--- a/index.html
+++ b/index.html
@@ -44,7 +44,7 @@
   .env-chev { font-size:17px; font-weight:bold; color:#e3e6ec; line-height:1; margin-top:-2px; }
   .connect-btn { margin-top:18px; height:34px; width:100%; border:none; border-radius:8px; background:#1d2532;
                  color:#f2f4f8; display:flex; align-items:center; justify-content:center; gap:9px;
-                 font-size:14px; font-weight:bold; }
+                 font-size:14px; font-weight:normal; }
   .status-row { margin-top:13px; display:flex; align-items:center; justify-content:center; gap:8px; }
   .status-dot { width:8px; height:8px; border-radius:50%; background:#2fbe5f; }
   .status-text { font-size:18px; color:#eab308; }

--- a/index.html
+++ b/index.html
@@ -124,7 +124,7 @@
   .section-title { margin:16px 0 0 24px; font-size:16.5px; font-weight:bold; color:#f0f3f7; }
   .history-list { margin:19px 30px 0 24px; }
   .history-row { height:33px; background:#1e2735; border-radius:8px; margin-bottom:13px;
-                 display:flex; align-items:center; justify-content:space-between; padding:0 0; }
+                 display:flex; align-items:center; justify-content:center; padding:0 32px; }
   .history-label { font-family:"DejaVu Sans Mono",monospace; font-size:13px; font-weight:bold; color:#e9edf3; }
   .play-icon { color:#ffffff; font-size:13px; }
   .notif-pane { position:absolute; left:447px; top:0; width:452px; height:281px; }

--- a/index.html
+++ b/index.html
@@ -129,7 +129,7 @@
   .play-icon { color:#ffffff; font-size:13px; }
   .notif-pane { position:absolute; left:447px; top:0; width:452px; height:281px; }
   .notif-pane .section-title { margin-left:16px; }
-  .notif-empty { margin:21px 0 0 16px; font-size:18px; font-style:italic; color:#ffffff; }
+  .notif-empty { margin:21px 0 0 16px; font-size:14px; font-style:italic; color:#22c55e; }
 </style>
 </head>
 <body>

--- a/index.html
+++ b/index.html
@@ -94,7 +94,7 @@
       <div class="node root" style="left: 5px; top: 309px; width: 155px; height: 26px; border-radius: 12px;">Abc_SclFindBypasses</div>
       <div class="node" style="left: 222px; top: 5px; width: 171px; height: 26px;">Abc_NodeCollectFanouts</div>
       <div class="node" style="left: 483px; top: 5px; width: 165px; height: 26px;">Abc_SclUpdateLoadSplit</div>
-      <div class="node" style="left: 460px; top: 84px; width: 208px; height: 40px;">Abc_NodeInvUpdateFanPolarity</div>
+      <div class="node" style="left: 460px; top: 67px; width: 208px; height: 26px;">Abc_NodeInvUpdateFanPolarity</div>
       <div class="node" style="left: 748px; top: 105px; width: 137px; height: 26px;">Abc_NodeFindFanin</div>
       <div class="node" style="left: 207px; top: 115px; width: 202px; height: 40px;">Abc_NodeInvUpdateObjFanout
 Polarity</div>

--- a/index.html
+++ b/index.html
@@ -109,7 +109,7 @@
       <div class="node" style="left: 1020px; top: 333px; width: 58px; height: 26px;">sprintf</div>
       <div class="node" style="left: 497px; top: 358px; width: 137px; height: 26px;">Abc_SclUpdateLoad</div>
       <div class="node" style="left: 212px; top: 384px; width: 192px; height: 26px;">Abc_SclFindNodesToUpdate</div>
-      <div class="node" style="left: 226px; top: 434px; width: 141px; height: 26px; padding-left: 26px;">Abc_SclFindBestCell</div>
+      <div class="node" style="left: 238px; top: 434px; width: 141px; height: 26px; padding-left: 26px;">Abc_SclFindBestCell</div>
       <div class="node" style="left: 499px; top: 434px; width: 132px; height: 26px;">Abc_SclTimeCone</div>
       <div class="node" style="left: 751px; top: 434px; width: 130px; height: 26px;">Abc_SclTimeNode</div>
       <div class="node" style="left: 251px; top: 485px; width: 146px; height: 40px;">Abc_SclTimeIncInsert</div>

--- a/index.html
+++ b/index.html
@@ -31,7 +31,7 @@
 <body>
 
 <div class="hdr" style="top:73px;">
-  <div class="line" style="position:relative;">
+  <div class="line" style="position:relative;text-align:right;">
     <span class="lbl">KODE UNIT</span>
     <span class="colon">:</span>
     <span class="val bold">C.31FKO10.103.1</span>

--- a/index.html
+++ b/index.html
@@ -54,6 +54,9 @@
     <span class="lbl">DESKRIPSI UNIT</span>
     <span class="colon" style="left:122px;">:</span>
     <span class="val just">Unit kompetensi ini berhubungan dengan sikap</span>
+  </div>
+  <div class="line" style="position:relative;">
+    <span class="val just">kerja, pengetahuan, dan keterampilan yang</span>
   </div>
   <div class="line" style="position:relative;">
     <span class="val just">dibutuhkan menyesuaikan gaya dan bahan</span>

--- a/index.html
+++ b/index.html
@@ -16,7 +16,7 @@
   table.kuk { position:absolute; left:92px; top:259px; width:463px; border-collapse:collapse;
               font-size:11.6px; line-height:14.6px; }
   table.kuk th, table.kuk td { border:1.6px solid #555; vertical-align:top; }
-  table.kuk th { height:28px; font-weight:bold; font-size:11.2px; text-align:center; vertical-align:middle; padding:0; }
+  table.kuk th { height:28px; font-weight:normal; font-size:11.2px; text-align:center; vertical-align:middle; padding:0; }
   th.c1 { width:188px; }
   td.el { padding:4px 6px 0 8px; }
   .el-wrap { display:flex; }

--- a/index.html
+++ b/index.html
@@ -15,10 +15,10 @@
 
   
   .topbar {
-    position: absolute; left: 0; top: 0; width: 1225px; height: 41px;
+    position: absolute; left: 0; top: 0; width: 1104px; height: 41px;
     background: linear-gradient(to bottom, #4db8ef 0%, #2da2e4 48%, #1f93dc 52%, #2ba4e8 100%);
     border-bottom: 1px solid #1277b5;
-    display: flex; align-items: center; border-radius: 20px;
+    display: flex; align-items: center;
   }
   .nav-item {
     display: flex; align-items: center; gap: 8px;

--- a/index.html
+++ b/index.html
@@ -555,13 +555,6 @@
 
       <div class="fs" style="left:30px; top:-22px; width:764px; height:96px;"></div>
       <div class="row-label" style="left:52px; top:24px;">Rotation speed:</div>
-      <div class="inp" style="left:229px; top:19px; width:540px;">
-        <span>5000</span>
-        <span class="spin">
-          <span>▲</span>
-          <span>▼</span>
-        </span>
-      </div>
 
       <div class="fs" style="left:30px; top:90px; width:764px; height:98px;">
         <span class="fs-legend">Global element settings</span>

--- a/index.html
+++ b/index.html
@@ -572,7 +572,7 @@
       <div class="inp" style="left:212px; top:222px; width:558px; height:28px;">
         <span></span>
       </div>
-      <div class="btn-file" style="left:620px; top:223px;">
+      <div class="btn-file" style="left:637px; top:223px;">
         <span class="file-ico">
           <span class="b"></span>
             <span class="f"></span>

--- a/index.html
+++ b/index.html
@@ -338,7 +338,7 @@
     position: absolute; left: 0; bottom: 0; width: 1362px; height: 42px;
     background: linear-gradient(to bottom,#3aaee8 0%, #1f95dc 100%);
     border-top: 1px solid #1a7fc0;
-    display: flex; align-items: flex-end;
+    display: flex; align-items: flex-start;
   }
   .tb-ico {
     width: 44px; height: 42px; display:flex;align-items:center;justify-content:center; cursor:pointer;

....

Note how many lines of the material hold the word "title", then state that number alone.

_Your response_:
2